Going line by line through the data below, how many lines contain the word "feed"? Give only the number.

MATERIAL FOR THE TASK

▬▬▬▬▬▬

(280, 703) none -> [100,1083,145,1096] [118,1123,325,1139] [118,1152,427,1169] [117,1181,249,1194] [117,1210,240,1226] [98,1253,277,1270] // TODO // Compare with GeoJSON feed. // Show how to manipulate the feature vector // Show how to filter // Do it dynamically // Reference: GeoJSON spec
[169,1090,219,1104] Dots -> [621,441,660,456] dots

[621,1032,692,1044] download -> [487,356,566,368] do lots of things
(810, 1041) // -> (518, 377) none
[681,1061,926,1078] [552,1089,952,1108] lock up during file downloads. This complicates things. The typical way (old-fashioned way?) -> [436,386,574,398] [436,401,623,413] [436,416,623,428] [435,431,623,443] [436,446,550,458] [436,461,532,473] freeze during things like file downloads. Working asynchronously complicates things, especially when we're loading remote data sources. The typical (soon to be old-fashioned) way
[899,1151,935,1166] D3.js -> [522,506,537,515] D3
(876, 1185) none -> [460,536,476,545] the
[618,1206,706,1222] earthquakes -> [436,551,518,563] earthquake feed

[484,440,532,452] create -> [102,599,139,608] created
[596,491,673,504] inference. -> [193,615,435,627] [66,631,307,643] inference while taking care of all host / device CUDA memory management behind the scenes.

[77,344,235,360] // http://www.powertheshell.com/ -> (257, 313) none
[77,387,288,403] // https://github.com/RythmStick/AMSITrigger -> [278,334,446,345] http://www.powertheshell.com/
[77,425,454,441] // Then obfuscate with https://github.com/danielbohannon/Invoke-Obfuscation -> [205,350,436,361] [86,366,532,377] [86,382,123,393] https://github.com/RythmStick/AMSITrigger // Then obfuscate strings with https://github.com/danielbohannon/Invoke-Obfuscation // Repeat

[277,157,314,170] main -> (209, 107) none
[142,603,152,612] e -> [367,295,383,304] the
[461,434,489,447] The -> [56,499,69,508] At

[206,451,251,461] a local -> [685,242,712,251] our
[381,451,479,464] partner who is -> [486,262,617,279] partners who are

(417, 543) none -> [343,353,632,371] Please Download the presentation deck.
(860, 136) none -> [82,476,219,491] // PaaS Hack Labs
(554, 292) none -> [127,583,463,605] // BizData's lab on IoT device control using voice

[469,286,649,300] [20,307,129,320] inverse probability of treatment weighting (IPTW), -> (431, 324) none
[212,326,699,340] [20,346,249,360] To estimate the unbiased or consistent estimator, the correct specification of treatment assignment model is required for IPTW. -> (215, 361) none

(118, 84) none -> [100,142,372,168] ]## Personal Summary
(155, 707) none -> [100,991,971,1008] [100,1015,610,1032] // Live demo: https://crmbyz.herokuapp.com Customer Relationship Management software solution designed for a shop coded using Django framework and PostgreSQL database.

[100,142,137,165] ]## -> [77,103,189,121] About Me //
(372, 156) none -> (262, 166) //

▬▬▬▬▬▬

EXERCISE ANSWER
2